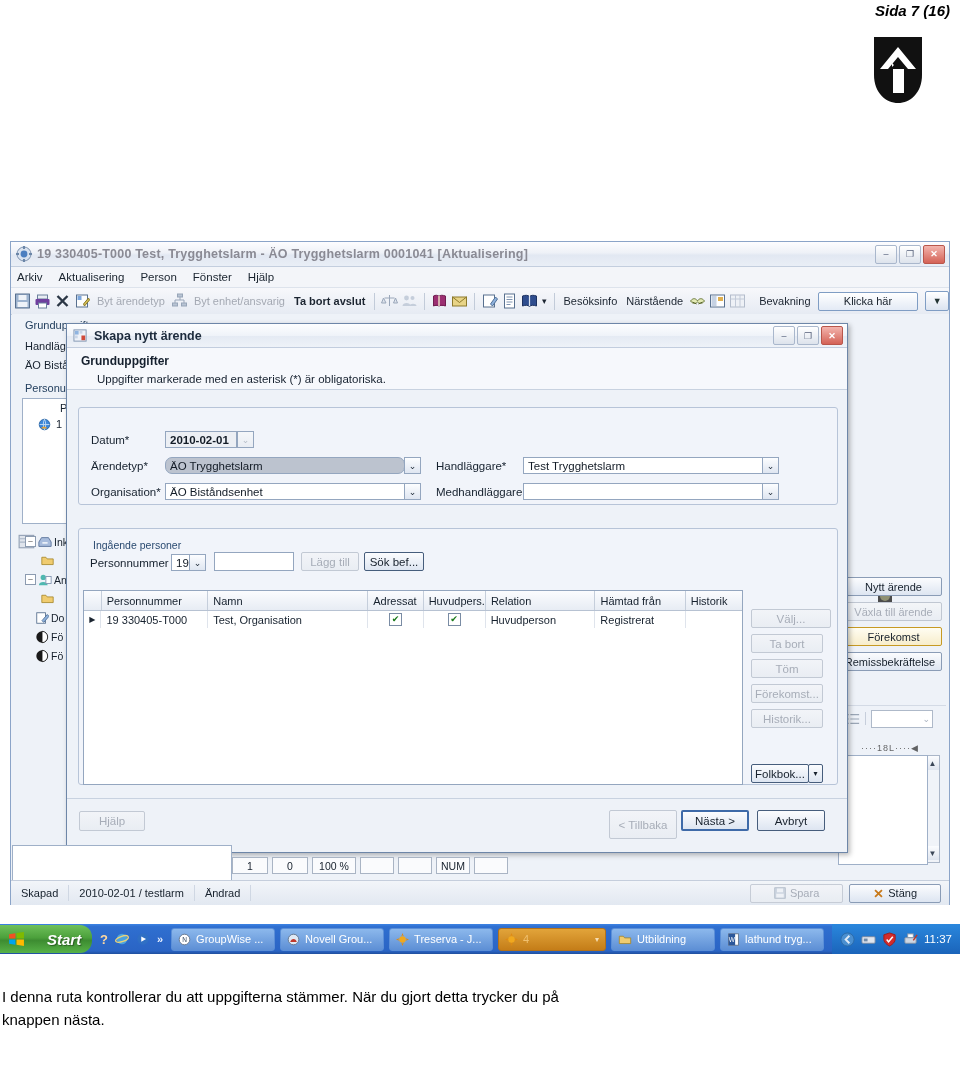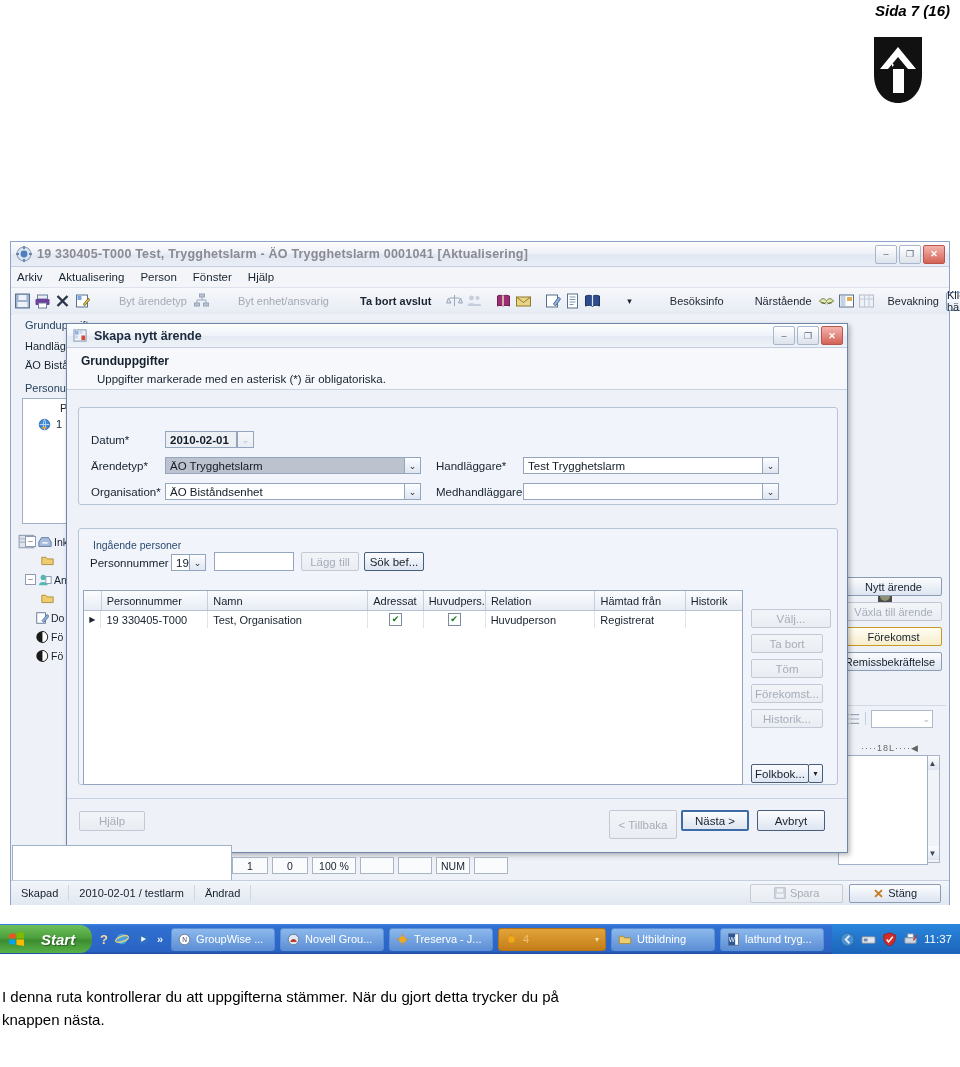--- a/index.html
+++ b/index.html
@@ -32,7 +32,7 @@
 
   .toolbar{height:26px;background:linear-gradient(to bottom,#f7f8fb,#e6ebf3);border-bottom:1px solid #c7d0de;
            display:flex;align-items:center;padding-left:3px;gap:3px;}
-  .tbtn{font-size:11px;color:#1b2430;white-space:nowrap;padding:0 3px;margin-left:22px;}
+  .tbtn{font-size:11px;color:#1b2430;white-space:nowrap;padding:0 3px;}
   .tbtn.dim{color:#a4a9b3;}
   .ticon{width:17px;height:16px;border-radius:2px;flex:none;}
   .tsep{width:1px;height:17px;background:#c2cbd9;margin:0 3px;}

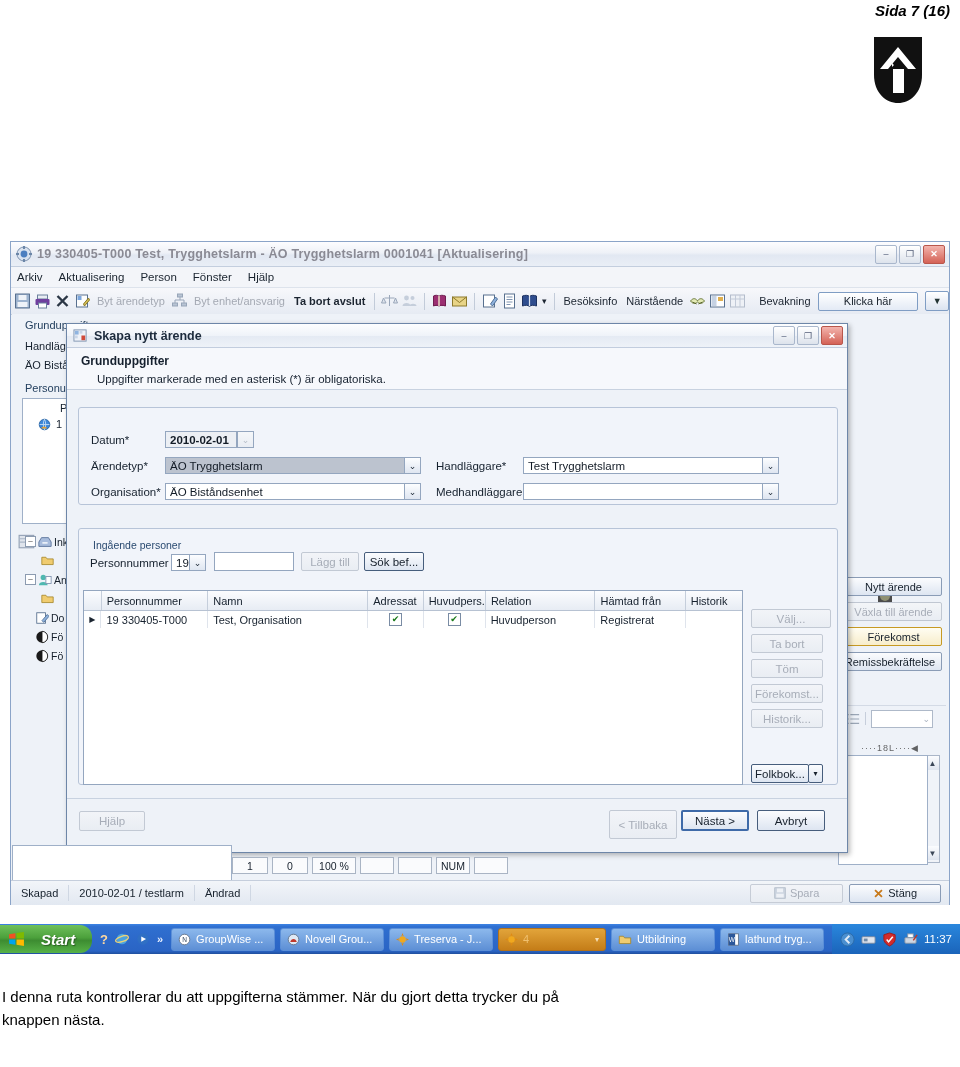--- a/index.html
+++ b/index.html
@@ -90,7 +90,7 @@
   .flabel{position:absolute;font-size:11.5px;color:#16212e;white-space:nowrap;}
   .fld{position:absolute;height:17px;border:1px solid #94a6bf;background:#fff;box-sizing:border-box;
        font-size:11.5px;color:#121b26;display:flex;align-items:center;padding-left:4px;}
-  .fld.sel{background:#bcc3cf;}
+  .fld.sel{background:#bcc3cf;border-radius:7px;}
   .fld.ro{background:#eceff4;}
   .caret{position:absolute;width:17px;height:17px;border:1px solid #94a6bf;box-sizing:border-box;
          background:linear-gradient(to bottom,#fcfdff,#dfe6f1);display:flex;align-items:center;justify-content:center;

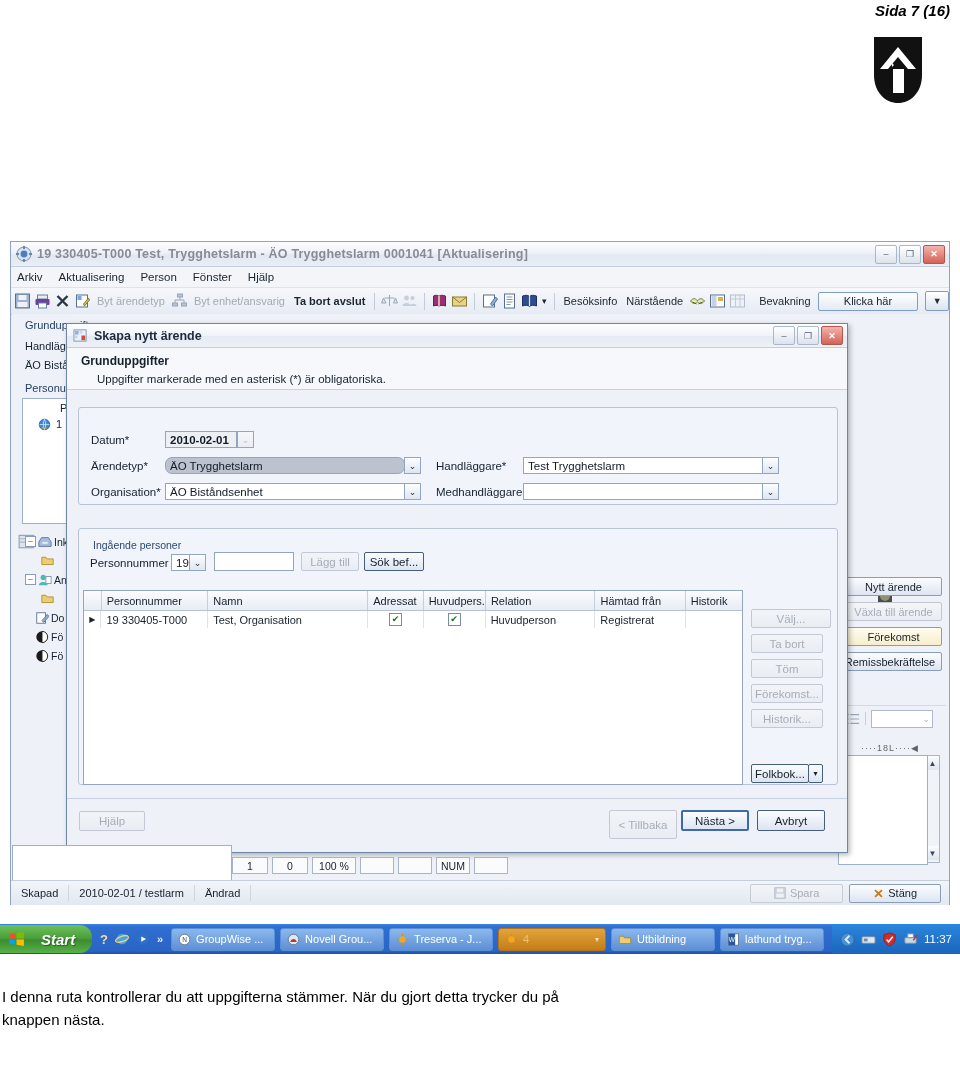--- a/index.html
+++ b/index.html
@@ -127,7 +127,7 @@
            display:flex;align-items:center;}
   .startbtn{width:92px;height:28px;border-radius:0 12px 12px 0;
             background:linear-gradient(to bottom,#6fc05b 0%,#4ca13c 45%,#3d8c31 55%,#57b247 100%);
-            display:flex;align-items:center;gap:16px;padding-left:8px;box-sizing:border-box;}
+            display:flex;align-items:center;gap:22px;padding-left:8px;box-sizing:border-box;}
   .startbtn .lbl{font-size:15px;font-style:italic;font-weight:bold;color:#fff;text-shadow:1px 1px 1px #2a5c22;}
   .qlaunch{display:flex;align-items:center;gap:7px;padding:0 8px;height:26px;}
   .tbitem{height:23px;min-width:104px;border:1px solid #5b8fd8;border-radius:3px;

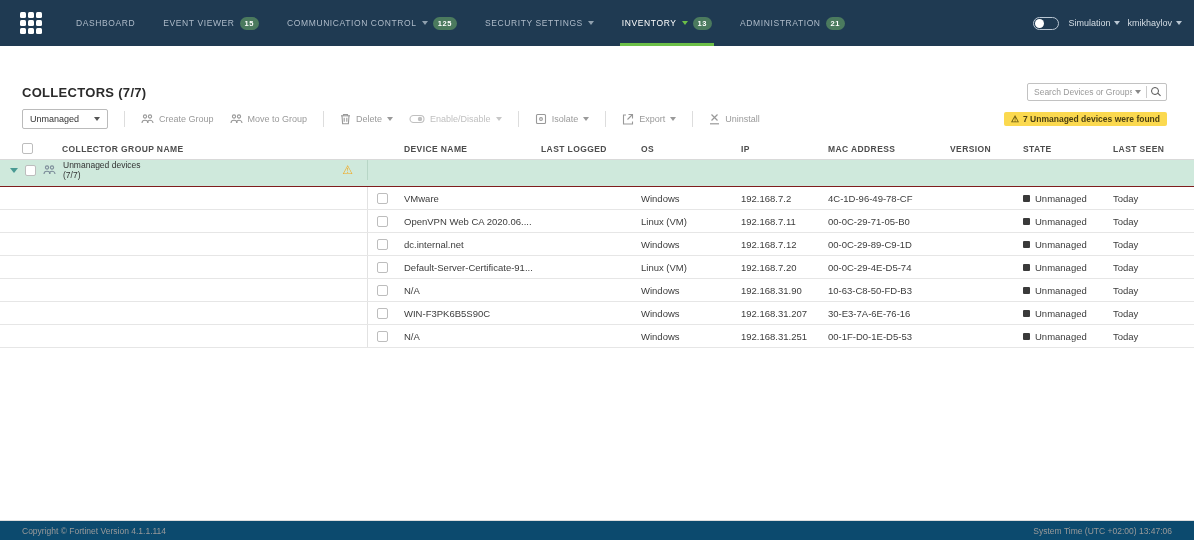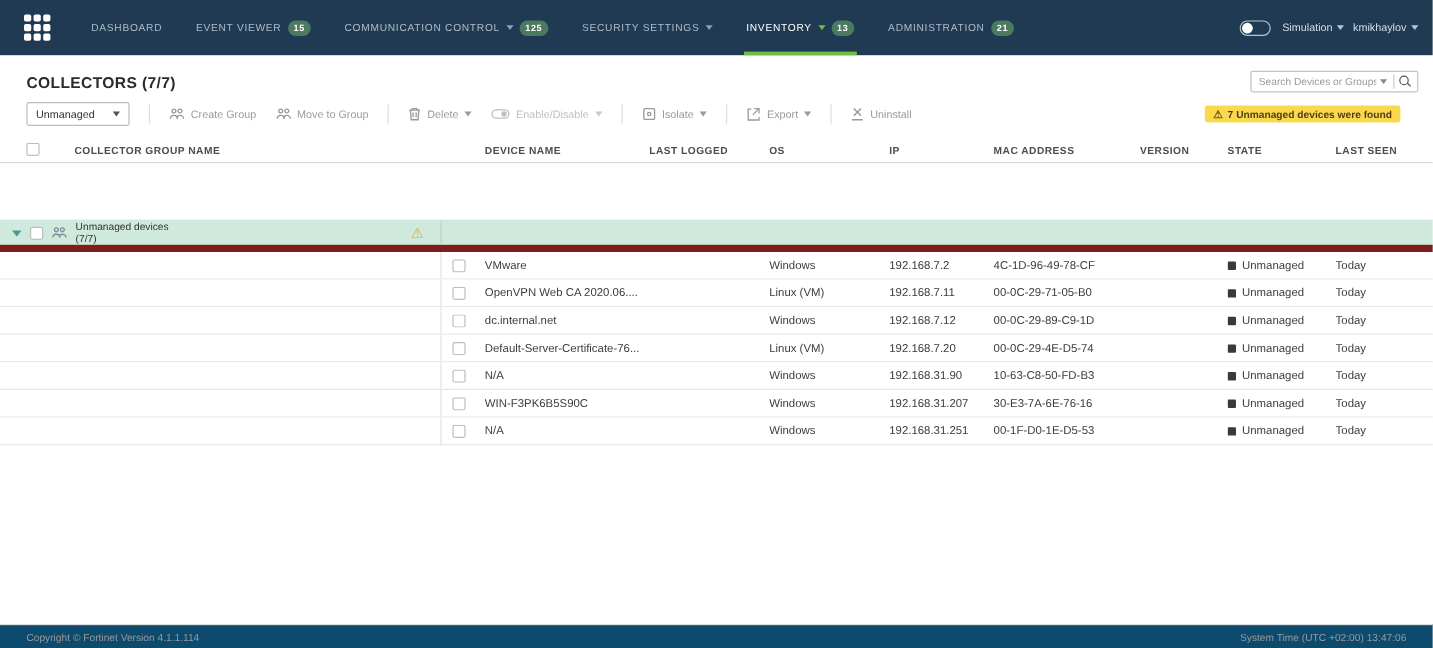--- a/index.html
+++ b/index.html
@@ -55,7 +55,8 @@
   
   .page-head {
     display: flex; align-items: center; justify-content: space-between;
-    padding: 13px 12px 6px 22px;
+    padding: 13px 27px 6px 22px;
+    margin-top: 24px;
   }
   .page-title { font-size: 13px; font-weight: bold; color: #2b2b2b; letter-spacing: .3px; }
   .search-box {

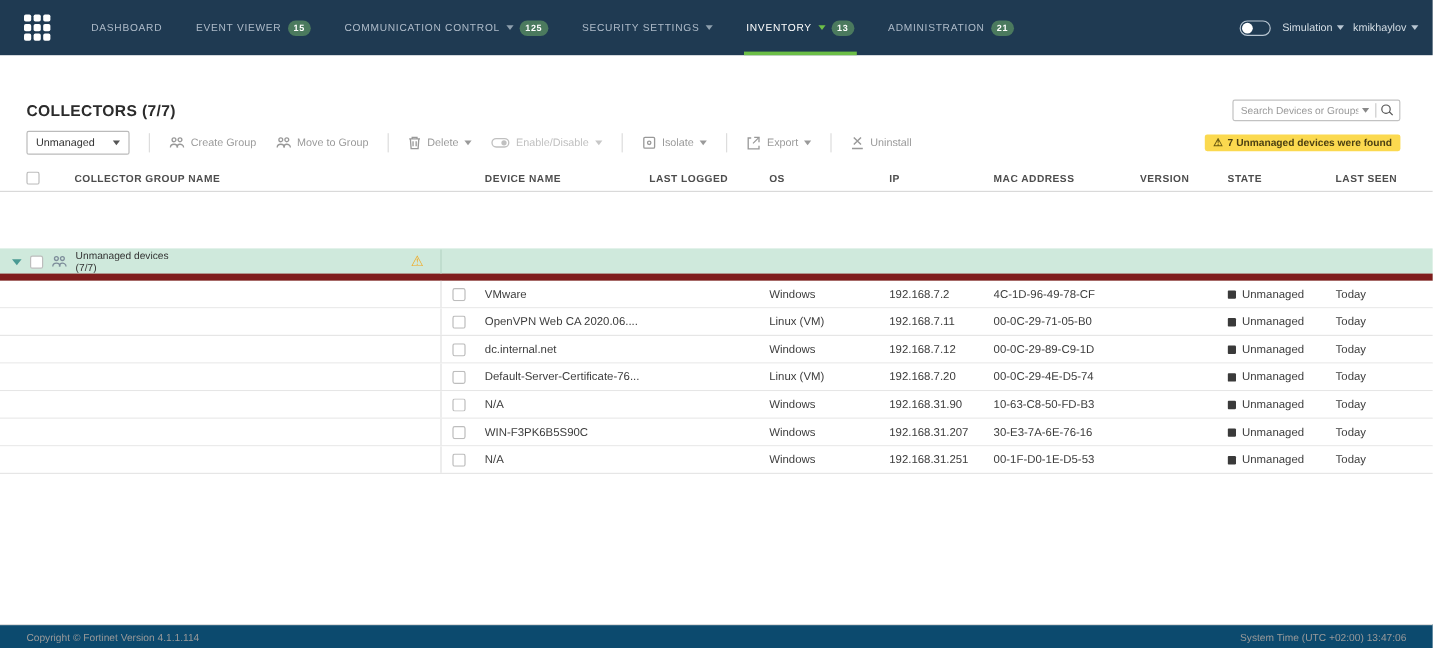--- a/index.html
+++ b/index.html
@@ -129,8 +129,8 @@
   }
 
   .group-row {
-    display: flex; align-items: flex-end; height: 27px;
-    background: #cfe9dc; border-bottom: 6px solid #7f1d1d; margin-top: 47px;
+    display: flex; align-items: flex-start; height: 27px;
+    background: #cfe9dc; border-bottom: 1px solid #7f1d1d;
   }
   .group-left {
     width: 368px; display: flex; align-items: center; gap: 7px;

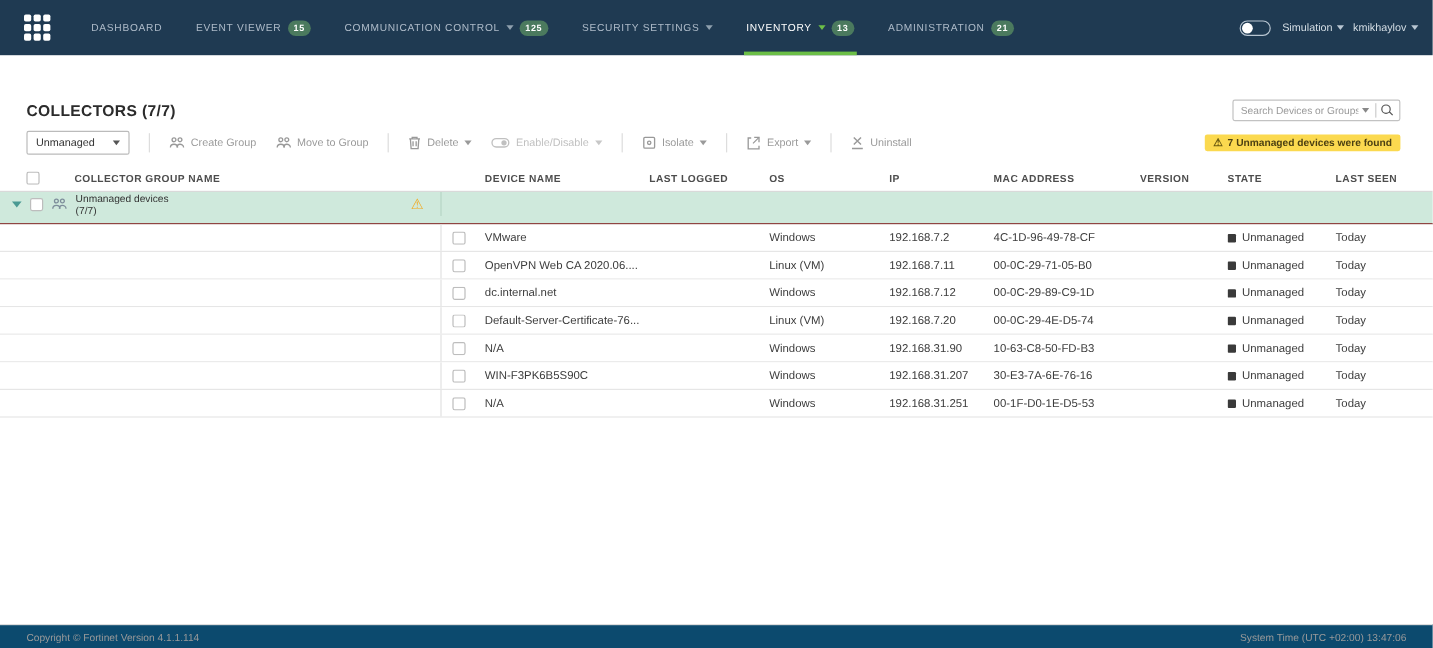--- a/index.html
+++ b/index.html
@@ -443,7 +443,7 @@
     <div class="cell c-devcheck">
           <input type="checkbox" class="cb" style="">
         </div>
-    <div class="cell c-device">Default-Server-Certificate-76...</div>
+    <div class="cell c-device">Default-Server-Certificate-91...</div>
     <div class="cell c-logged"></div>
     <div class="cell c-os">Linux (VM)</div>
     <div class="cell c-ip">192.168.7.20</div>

WHAT YOU ARE ASKED TO DO:
Output the data above verbatim, pictures excluded.

SOLUTION:
--- a/index.html
+++ b/index.html
@@ -32,7 +32,7 @@
 
   .toolbar{height:26px;background:linear-gradient(to bottom,#f7f8fb,#e6ebf3);border-bottom:1px solid #c7d0de;
            display:flex;align-items:center;padding-left:3px;gap:3px;}
-  .tbtn{font-size:11px;color:#1b2430;white-space:nowrap;padding:0 3px;margin-left:22px;}
+  .tbtn{font-size:11px;color:#1b2430;white-space:nowrap;padding:0 3px;}
   .tbtn.dim{color:#a4a9b3;}
   .ticon{width:17px;height:16px;border-radius:2px;flex:none;}
   .tsep{width:1px;height:17px;background:#c2cbd9;margin:0 3px;}

--- a/index.html
+++ b/index.html
@@ -90,7 +90,7 @@
   .flabel{position:absolute;font-size:11.5px;color:#16212e;white-space:nowrap;}
   .fld{position:absolute;height:17px;border:1px solid #94a6bf;background:#fff;box-sizing:border-box;
        font-size:11.5px;color:#121b26;display:flex;align-items:center;padding-left:4px;}
-  .fld.sel{background:#bcc3cf;}
+  .fld.sel{background:#bcc3cf;border-radius:7px;}
   .fld.ro{background:#eceff4;}
   .caret{position:absolute;width:17px;height:17px;border:1px solid #94a6bf;box-sizing:border-box;
          background:linear-gradient(to bottom,#fcfdff,#dfe6f1);display:flex;align-items:center;justify-content:center;

--- a/index.html
+++ b/index.html
@@ -127,7 +127,7 @@
            display:flex;align-items:center;}
   .startbtn{width:92px;height:28px;border-radius:0 12px 12px 0;
             background:linear-gradient(to bottom,#6fc05b 0%,#4ca13c 45%,#3d8c31 55%,#57b247 100%);
-            display:flex;align-items:center;gap:16px;padding-left:8px;box-sizing:border-box;}
+            display:flex;align-items:center;gap:22px;padding-left:8px;box-sizing:border-box;}
   .startbtn .lbl{font-size:15px;font-style:italic;font-weight:bold;color:#fff;text-shadow:1px 1px 1px #2a5c22;}
   .qlaunch{display:flex;align-items:center;gap:7px;padding:0 8px;height:26px;}
   .tbitem{height:23px;min-width:104px;border:1px solid #5b8fd8;border-radius:3px;

--- a/index.html
+++ b/index.html
@@ -55,7 +55,8 @@
   
   .page-head {
     display: flex; align-items: center; justify-content: space-between;
-    padding: 13px 12px 6px 22px;
+    padding: 13px 27px 6px 22px;
+    margin-top: 24px;
   }
   .page-title { font-size: 13px; font-weight: bold; color: #2b2b2b; letter-spacing: .3px; }
   .search-box {

--- a/index.html
+++ b/index.html
@@ -129,8 +129,8 @@
   }
 
   .group-row {
-    display: flex; align-items: flex-end; height: 27px;
-    background: #cfe9dc; border-bottom: 6px solid #7f1d1d; margin-top: 47px;
+    display: flex; align-items: flex-start; height: 27px;
+    background: #cfe9dc; border-bottom: 1px solid #7f1d1d;
   }
   .group-left {
     width: 368px; display: flex; align-items: center; gap: 7px;

--- a/index.html
+++ b/index.html
@@ -443,7 +443,7 @@
     <div class="cell c-devcheck">
           <input type="checkbox" class="cb" style="">
         </div>
-    <div class="cell c-device">Default-Server-Certificate-76...</div>
+    <div class="cell c-device">Default-Server-Certificate-91...</div>
     <div class="cell c-logged"></div>
     <div class="cell c-os">Linux (VM)</div>
     <div class="cell c-ip">192.168.7.20</div>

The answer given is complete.